The Liquid Crystal Display (LCD) possesses advantages of thin body, power saving and no radiation to be widely used in many application scope, such as LCD TV, mobile phone, personal digital assistant (PDA), digital camera, notebook, laptop, and dominates the flat panel display field.
Most of the liquid crystal displays on the present market are backlight type liquid crystal displays, which comprise a liquid crystal display panel and a backlight module. The working principle of the liquid crystal display panel is that the Liquid Crystal is injected between the Thin Film Transistor Array Substrate (TFT array substrate) and the Color Filter (CF). The light of backlight module is refracted to generate images by applying driving voltages to the two substrates for controlling the rotations of the liquid crystal molecules.
The Active Matrix Liquid Crystal Display (AMLCD) is the most common liquid crystal display at present. The Active Matrix Liquid Crystal Display comprises a plurality of pixels, and each pixel is controlled by one Thin Film Transistor (TFT). The gate of the TFT is coupled to the scan line extending along the horizontal direction. The drain of the TFT is coupled to the data line extending along the vertical direction. The source is coupled to the corresponding pixel electrode. When a sufficient positive voltage is applied to some scan line in the horizontal direction, all the TFT coupled to the scan line will be activated to write the data signal loaded in the data line into the pixel electrodes and thus to show images to control the transmittances of different liquid crystals to achieve the effect of controlling colors.

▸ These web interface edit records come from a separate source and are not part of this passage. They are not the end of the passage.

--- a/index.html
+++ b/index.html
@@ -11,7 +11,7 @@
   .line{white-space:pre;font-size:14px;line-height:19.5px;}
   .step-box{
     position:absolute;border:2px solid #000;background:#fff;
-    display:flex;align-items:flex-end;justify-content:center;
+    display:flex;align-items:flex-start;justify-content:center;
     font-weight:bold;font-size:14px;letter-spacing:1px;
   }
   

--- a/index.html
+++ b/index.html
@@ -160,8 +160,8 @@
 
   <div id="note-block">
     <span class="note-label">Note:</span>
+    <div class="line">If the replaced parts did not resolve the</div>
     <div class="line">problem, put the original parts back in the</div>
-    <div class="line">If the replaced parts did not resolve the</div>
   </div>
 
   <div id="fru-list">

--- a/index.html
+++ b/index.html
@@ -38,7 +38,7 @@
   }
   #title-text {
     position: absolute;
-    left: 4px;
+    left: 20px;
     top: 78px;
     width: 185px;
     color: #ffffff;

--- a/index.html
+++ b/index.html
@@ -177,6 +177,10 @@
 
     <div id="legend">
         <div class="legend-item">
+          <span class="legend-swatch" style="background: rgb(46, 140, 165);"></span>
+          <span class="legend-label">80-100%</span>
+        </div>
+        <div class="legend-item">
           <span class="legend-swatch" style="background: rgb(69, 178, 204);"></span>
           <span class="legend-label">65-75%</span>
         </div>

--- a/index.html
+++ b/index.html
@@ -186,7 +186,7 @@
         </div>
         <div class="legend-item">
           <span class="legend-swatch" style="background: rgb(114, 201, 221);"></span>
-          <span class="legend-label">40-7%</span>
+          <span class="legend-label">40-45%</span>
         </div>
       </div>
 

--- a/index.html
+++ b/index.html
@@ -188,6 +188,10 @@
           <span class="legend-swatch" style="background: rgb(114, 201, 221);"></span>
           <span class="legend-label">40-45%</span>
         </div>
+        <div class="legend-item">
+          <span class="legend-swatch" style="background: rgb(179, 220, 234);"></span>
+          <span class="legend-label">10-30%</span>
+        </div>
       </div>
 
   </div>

The driving of the level scan line (i.e. the gate driving) in the present active matrix liquid crystal display is initially accomplished by the external Integrated Circuit (IC). The external IC can control the charge and discharge stage by stage of the level scan lines of respective stages. The GOA technology, i.e. the Gate Driver on Array technology can utilize the array manufacture processes of the liquid crystal display panel to manufacture the driving circuit of the level scan lines on the substrate around the active area, to replace the external IC for accomplishing the driving of the level scan lines. The GOA technology can reduce the bonding procedure of the external IC and has potential to raise the productivity and lower the production cost. Meanwhile, it can make the liquid crystal display panel more suitable to the narrow frame design of display products.
With the population of the smart phones, the consumers have higher and higher requirements for the resolution of the small size display of the phone screen. For the display of the same size, the higher resolution means the higher Pixels Per Inch (PPI). The higher the PPI is, the requirement of the display for the driving circuit signal delay also becomes higher, and more particularly for the small size displays. However, in the GOA circuit according to prior art, the issue of signal line over loading exists and is not suitable for the display of small size, high resolution. Furthermore, the power consumption of the GOA circuit according to prior art is larger. How to reduce the power consumption is the research topic of the display.